Bab 14 Kenangan
Bab 14 Kenangan
Hari demi hari berganti, tahun demi tahun berlalu. Semenjak keberangkatan Dira meniti karier sebagai TKW, setelah dihitung-hitung sudah genap empat tahun lamanya. Pekerjaannya memuaskan sehingga kontrak kerjanya diperpanjang langsung oleh Pak Baskoro dengan agen yang sama. Tentunya penampilan Dira sudah semakin percaya diri jika dibandingkan dengan kedatangannya di awal ia baru mulai bekerja. Jika dipandang sekilas saja, tak akan ada yang sadar kalau ia sudah memiliki tiga orang anak. Tamu dari majikan Dira yang berasal dari Australia bernama Mr. Edward, belakangan selalu rajin mampir ke rumah Pak Baskoro. Hanya dia tamu satu-satunya yang selalu muncul setidaknya tiga kali dalam seminggu. Terkadang ia datang tanpa memberi kabar dengan alasan kebetulan lewat. Nyonya muda yang paham benar dengan sikap Edward.

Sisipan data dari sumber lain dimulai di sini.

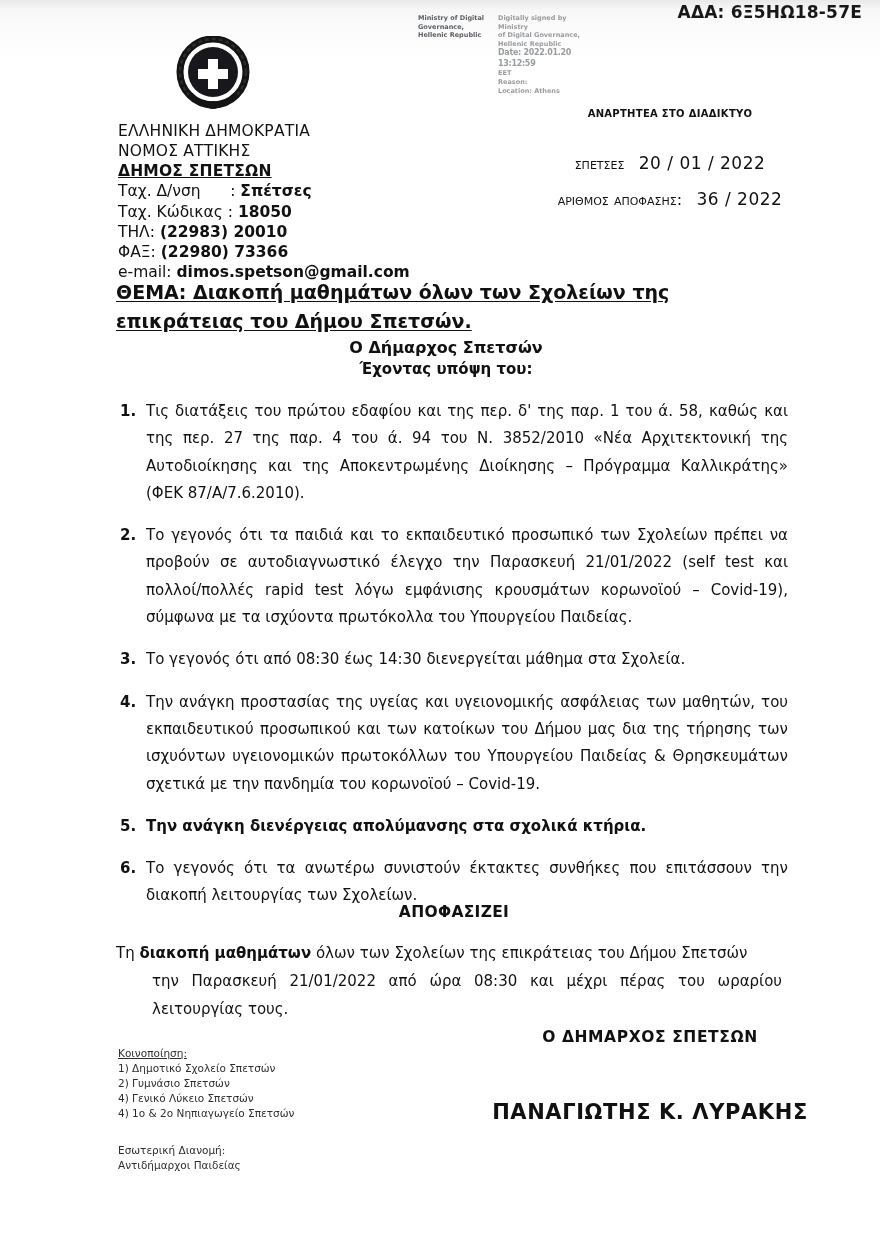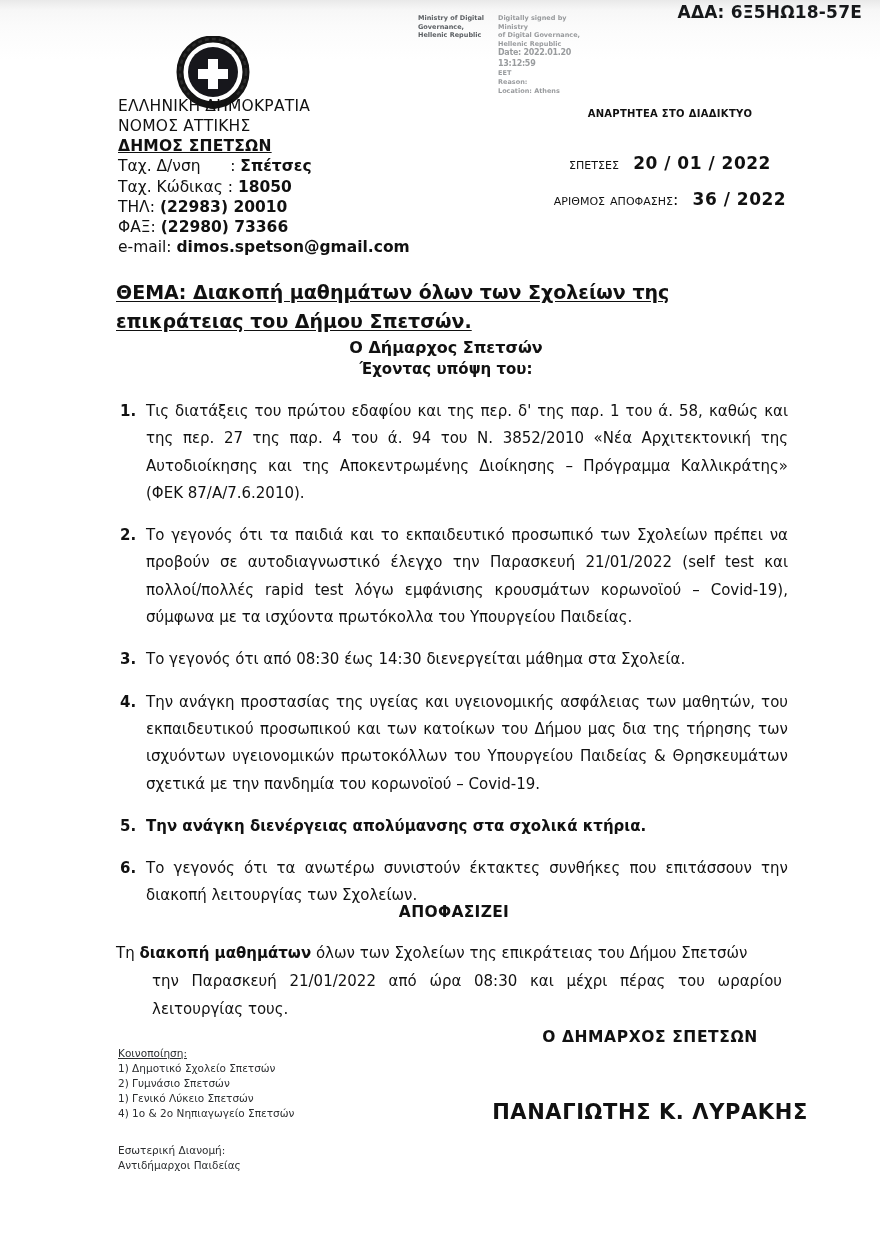--- a/index.html
+++ b/index.html
@@ -75,7 +75,7 @@
   .hdr-left {
     position: absolute;
     left: 118px;
-    top: 96px;
+    top: 121px;
     width: 330px;
     font-size: 15.5px;
     line-height: 1.30;

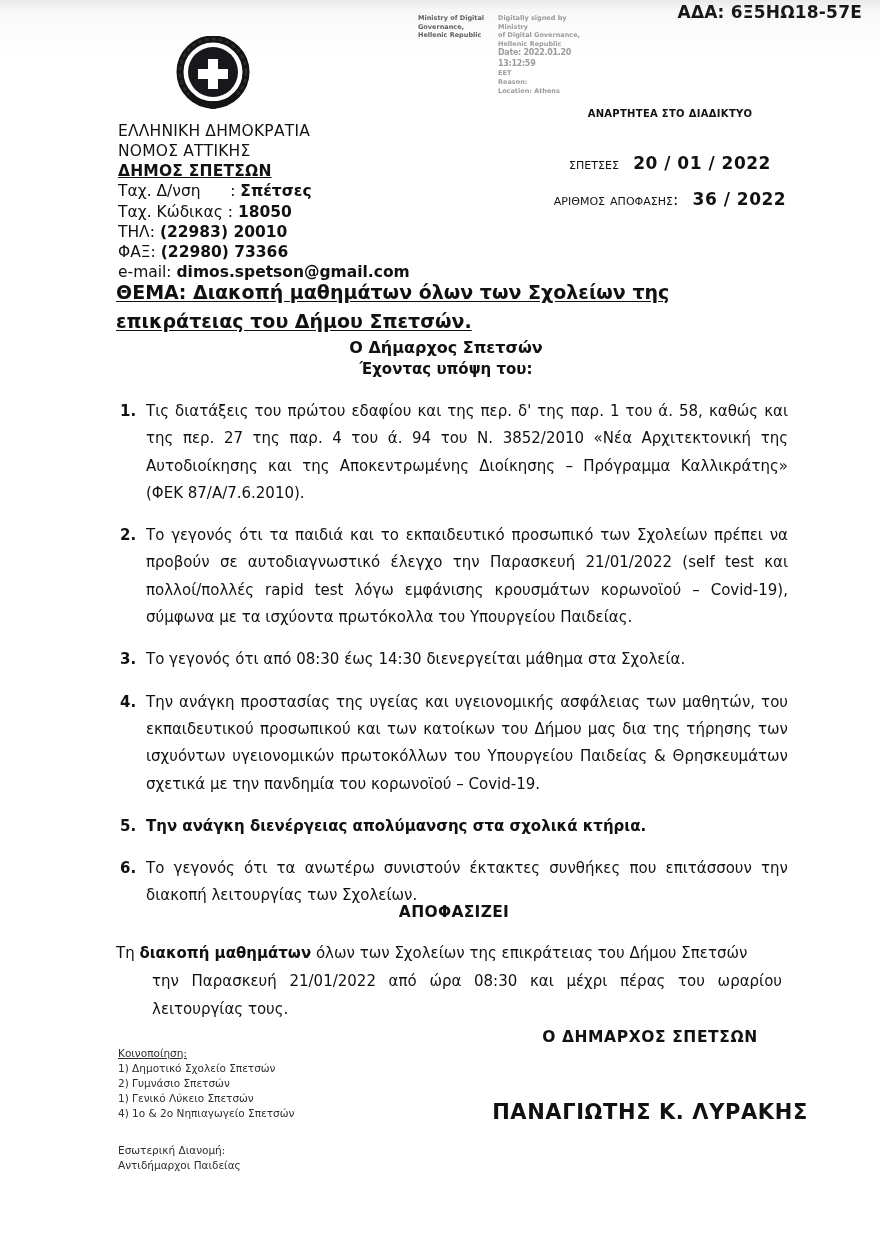--- a/index.html
+++ b/index.html
@@ -117,7 +117,7 @@
     text-transform: lowercase;
     font-size: 16px;
   }
-  .bignum { font-weight: bold; font-size: 17px; letter-spacing: .5px; }
+  .bignum { font-weight: normal; font-size: 17px; letter-spacing: .5px; }
 
   
   .subject {

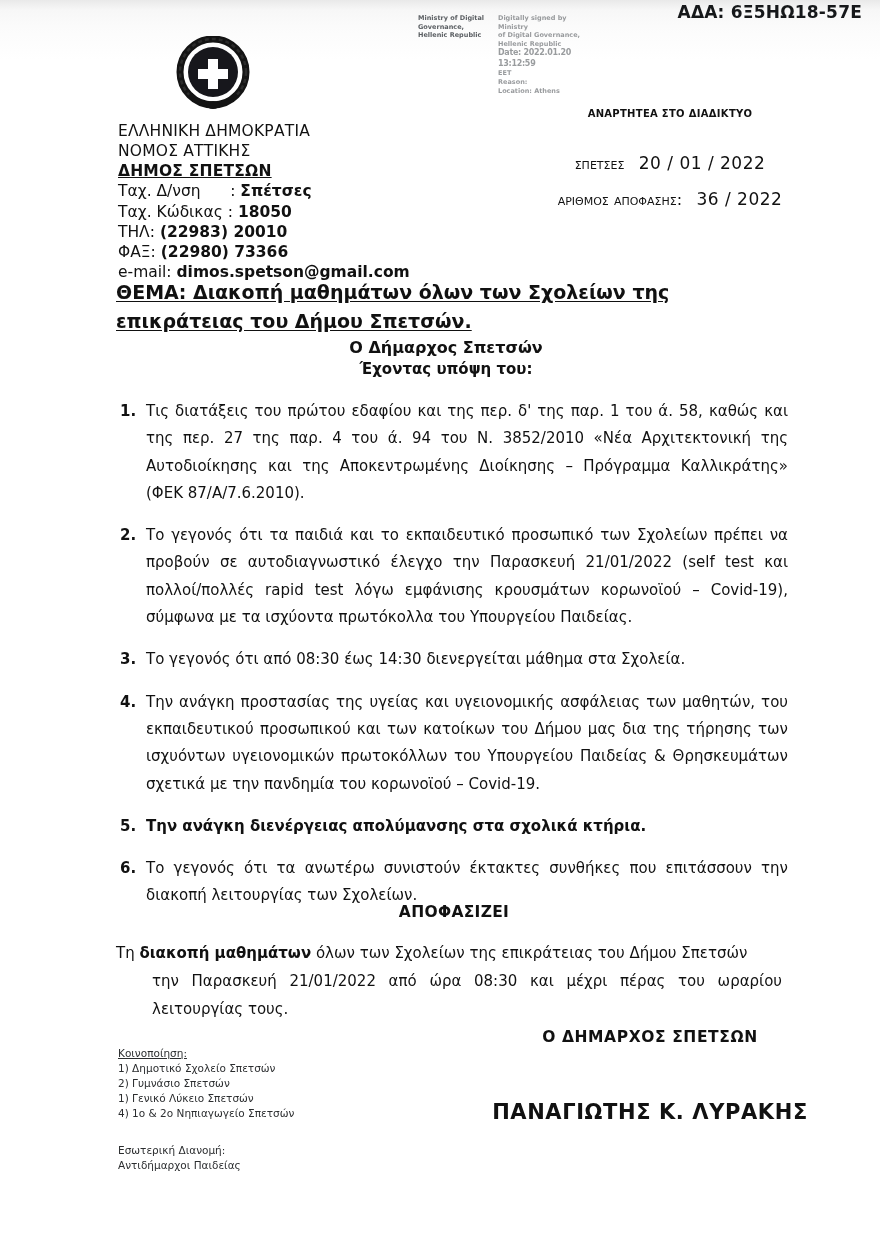--- a/index.html
+++ b/index.html
@@ -346,7 +346,7 @@
       <div id="cc-items">
           <div class="footer-line">1) Δημοτικό Σχολείο Σπετσών</div>
           <div class="footer-line">2) Γυμνάσιο Σπετσών</div>
-          <div class="footer-line">1) Γενικό Λύκειο Σπετσών</div>
+          <div class="footer-line">4) Γενικό Λύκειο Σπετσών</div>
           <div class="footer-line">4) 1ο &amp; 2ο Νηπιαγωγείο Σπετσών</div>
         </div>
     </div>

Pada suatu waktu, ketika dira sudah selesai melaksanakan semua tugasnya dan masuk ke kamar, istri Baskoro membuka percakapan tentang asisten mereka. Saat itu mereka berdua duduk sendirian di ruang tamu.
“Menurut Papa sebagai pria, apa perubahan yang ada pada Dira?”
Baskoro menatap istrinya dan berkata “Saya rasa tidak ada banyak perubahan. Kecuali pada cara dia berpakaian. Mungkin karena Dira sudah cukup lama bekerja disini jadi penampilannya terlihat mengikuti mode terkini.”
“Apa benar kalau Dira terlihat sangat cantik di depan para pria kulit putih”
“Mungkin karena kulitnya yang tidak terlalu putih. Sawo matang kea rah kecokelatan.”
“Bisa jadi.”
“Kenapa Mama jadi bahas tentang Dira?”
“Kebetulan lagi ingat saja.”
Di lain kesempatan.
“Sayang, aku ingin tanya sesuatu.” Baskoro bertanya pada istrinya pada saat malam sebelum mereka tertidur.
“Boleh,” balas istrinya.
“Aku merasa ada yang aneh dengan Edward. Dia sepertinya semakin sering berkunjung ke sini. Apa hanya perasaanku saja atau memang ada hal lain yang menarik perhatiannya?”
“Memangnya ada apa, Pa?”
“Edward akhir-akhir ini selalu rajin datang ke rumah kita. Tatapan Edward terhadap Dira juga sangat mencurigakan. Lama sekali menatap Dira jika asisten kit aitu muncul untuk membawakan atau mengambil sesuatu. Dia juga selalu bertanya soal Dira? Ada apa sebenarnya?”
“Sebenarnya, aku memang belum sempat cerita ke Papa. Aku pikir waktu itu dia hanya bercanda. Sudah sejak dua tahun yang lalu Edward bicara denganku. Ia sebenarnya naksir berat sama Dira.”
“Oh, ya! Mengapa dia bisa terpesona pada Dira? Wanita dari desa yang tidak berpendidikan tinggi sama sekali.”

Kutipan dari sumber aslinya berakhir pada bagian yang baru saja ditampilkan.